The Great British Summer is a trope going back generations. After our insufferably long and miserable winters, the outbreak of warm sunshine is welcomed by almost everyone in the country for very understandable reasons.
British winters are arduous, testing affairs that never seem to end. Living under black skies and cold temperatures is really only tolerable for a few weeks, but us battle-hardened Brits put up with these conditions for most of the year.
What I Love About British Summer
There are many things I love about our summers. The guilt-free beer garden trips. The snug embrace of the sun. Being able to visit Britain’s stunning, underrated beaches. It may not last long, but I do genuinely look forward to summertime. Life always feels a bit easier with the bombardment of vitamin D and the absence of gray clouds. Days go by quicker and nights seem to go on forever.
We were treated to some glorious weather over the Easter weekend and this got me thinking of how much I’ve missed the clear blue skies after a particularly bleak autumn and winter.
What I Loathe About British Summer
However, there are many things I loathe about British sunshine. The shortened tempers of the public and perpetual traffic queues come to mind first. Citizens seem to lose all sense of common sense by deciding that a trip to Bournemouth Beach is a great and original idea.
Yobs In The Parks
Yobs congregate in parks and have the brilliant idea to loudly consume cans of Thatchers cider before leaving their rubbish for someone else to collect. Insufferabable ‘pop’ music is blared out at the loudest possible setting for everybody else to endure. Bad drivers come out of their shells.
Public Transport And Cheap BBQ's
Public transport becomes a cauldron of heat as people muscle their way onto buses and trains. After arriving at my destination, I’m often ‘treated’ to an outdoor BBQ featuring hunks of cheap meat, rock-hard rolls, and tasteless salad. ‘’Isn’t this a treat!’’ - no, it is not. I could have stayed home eating a ready meal if I wanted disappointing food.

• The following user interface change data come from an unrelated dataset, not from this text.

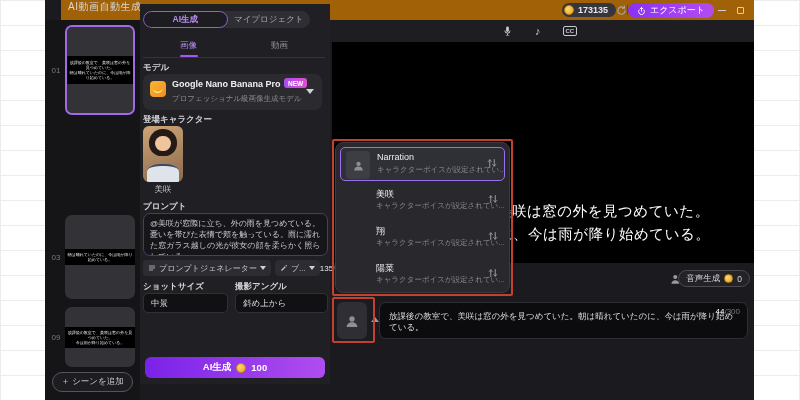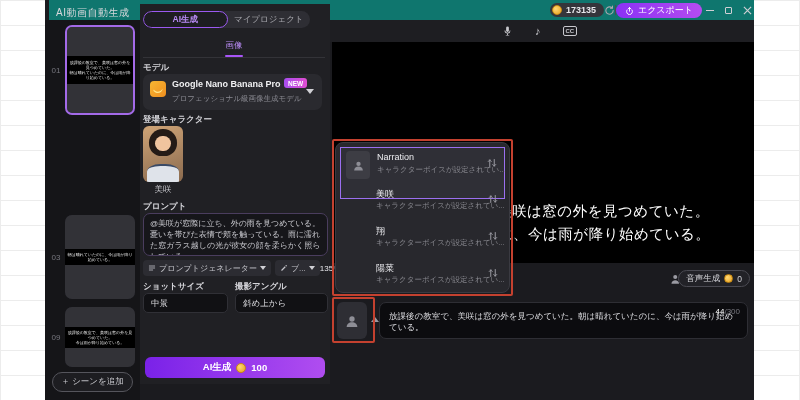--- a/index.html
+++ b/index.html
@@ -15,7 +15,7 @@
   .window { position:absolute; left:45px; top:0; width:709px; height:400px; background:#1b1b1f; overflow:hidden; }
 
   
-  .titlebar { position:absolute; left:4px; top:0; width:100%; height:20px; background:#0f766e; display:flex; align-items:flex-end; }
+  .titlebar { position:absolute; left:16px; top:0; width:100%; height:20px; background:#a16207; display:flex; align-items:flex-start; }
   .titlebar .title { color:#d8d8dc; font-size:10px; padding-left:7px; letter-spacing:.5px; }
   .tb-right { position:absolute; right:0; top:0; height:20px; display:flex; align-items:center; padding-right:6px; }
   .coin-pill { display:flex; align-items:center; gap:4px; background:#35353b; border-radius:9px; height:14px; padding:0 8px 0 2px; }

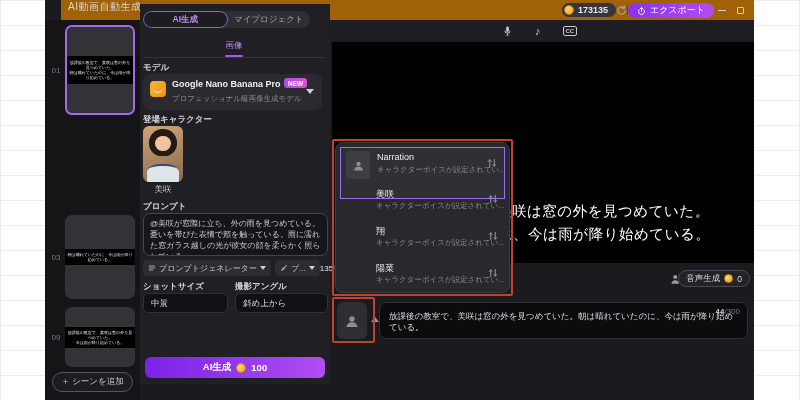--- a/index.html
+++ b/index.html
@@ -200,6 +200,9 @@
         <span>画像</span>
         <span class="uline"></span>
       </div>
+      <div class="subtab">
+        <span>動画</span>
+      </div>
     </div>
     <div class="panel-divider"></div>
 

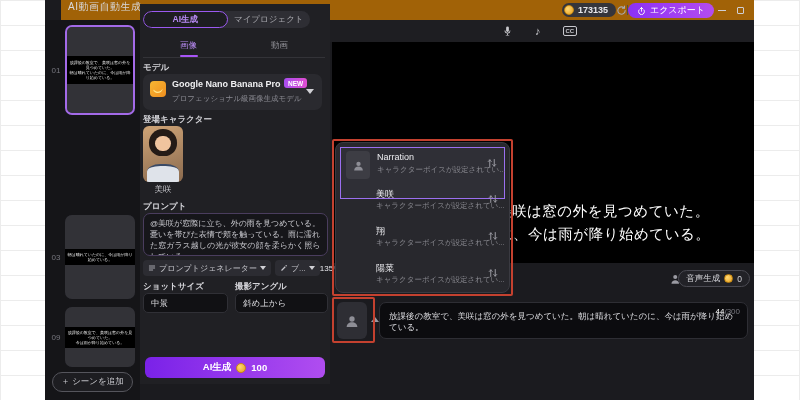--- a/index.html
+++ b/index.html
@@ -90,7 +90,7 @@
 
   
   .voice-panel { position:absolute; left:290px; top:142px; width:175px; height:151px; background:#28282d; border:1px solid #3a3a41; border-radius:8px; padding:4px; }
-  .voice-row { position:absolute; left:4px; width:165px; height:52px; border-radius:0; }
+  .voice-row { position:absolute; left:4px; width:165px; height:34px; border-radius:5px; }
   .voice-row.selected { border:1.5px solid #9b6ff0; background:#2f2f36; }
   .v-avatar { position:absolute; left:5px; top:3px; width:24px; height:28px; border-radius:4px; overflow:hidden; }
   .v-name { position:absolute; left:36px; top:4px; color:#ececf0; font-size:9px; }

My hatred of British heat waves is a relatively recent thing as it seems the youth of today are far more inconsiderate and unpleasant than I was at their age. Just the other day I was called a ‘Boomer’ (which, apparently, is a pejorative now) for asking some kids to turn down their music.
What they failed to understand is that I wear my baby-boomer origins with distinct pride, so I had the last laugh all things considered.
Another thing I can’t stand in the summer is trying to sleep. How, in any circumstances, can a human being sleep in 30 degree heat with no air-conditioning?
Especially when the only source of ventilation is a useless desk fan that does nothing aside from providing some white noise. The poor-quality sleep could explain the attitudes of the public, but it certainly doesn’t excuse them.
UK Not Designed For The Heat
I don’t think the UK is designed for heat over 25 degrees celsius. If the temperature creeps up even slightly above this, then it seems to descend into an area of poorly-behaved teens, sunburnt yobs, and daisy-chain wearing hippies.
Common courtesy goes out the window and the public becomes at least 50% more rude. I love the sun, but I detest the heat.
Is it just me getting older and more cantankerous? No chance. I still love the British summertime, I just wish other people showed it the respect it deserves. The recent Easter heatwave was enjoyable for a day or two, but it eventually ended up with the unpleasant scenes I’ve come to know all too well.